05/03/2022

Design Histories Overview

An introduction to the curriculum and a note on the subject of history

The great force of history comes from the fact that we carry it within us, are unconsciously controlled by it in many ways, and history is literally present in all that we do.James Baldwin

A scene from the 1965 demonstration for gay rights that took place in front of the White House. At the event, the seminal activist Ernestine Eckstein (featured left) carried a sign that read “DENIAL OF EQUALITY OF OPPORTUNITY IS IMMORAL.”

Ernestine Eckstein typeface created by Nat Piper. The letterforms are based on the ones featured on Ernestine Eckstein’s protest sign that she carried at a 1965 White House demonstration for gay rights.

An image from the Memphis Sanitation Strike, a public demonstration that took place on February 12, 1968 in Memphis Tennessee in response to the death of sanitation workers Echol Cole and Robert Walker. The two men died in an accident as a result of unsafe working conditions perpetuated by a history of racism and inequity in the city of Memphis.

Specimen for Martin typeface designed by Tré Seals and inspired by the letterforms used on the protest signs of the Memphis Sanitation Strike of 1968.

Guerrilla Girls, Do Women Have to be Naked to Get Into the Met.

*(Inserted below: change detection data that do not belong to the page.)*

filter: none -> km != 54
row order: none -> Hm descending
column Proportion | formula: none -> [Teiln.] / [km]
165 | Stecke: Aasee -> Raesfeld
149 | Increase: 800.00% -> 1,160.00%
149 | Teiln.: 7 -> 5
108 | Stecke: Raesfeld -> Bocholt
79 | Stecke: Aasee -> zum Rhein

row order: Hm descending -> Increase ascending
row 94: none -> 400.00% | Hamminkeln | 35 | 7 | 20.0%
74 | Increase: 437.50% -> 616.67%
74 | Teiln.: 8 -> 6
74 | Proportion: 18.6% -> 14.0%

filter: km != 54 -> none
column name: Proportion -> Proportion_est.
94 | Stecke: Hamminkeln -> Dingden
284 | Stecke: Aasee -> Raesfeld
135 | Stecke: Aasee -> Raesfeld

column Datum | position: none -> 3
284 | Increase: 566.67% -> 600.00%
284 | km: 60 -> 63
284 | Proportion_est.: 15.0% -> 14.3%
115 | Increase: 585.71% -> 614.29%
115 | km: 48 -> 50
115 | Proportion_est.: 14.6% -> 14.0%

Museum?, 1989, Poster.

Good Girl typeface designed by Marion Bisserier in 2020. The typeface was inspired by the history of feminist activists— the Guerrilla Girls, Barbara Kruger —who have used graphic messaging as a tool for cultural critique.

The Past Is Not Behind Us

The function of visual communication is inherently social and political.

A designer’s contributions, when disseminated through standard channels of media, have the potential to reach considerable audiences and produce significant social impact. Works of graphic design are most often commissioned by dominant entities—businesses, corporations, cultural institutions— to transmit specific values and ideas crafted to generate economic gain and cultural influence. En masse, these works perpetuate the systems and structures that shape our collective experience.

Whether an individual designer is conscious of the consequences of their output is irrelevant, the expression of visual concepts within the public sphere, when repeated over platforms of marketing and advertising, create thought, manipulate perspectives, and, in turn, alter reality.

Because of this transformative capacity latent in the act of design, it is crucial that designers be informed, accountable and intentional in their practice. This entails, among other things, developing a general knowledge of history—a basic comprehension of the movements and events that have formed the framework of contemporary society.

These past milestones—achievements, ideas, innovations, challenges, transgressions, victories, and defeats— once assimilated into our common mythology, serve to legitimize what is culturally agreed upon to be real and true. They determine who and what is acknowledged, valued, celebrated, preserved, condemned, and forgotten.

In other words, the past is not behind us.

The approach of Design Histories is centered on critically examining our collective canon of thought within the sphere of design and beyond. There will be a particular focus on socio- economic systems, technologies, and cultural conventions—all of which contribute to the visual character of a particular design movement or period. We will interrogate the correlation between aesthetics, cultural perceptions of value, and underlying structures of political and economic power.

During the course of the semester, we will investigate the past to more fully comprehend its relationship to the present and future. Time is not linear; existence is not singular. The objective of the class is not to promote or legitimize any one single experience, methodology, movement, or body of work, rather, the intent is to create a space to question our current experiences for the sake of better understanding how we connect to the many versions of the past, present, and future that exist.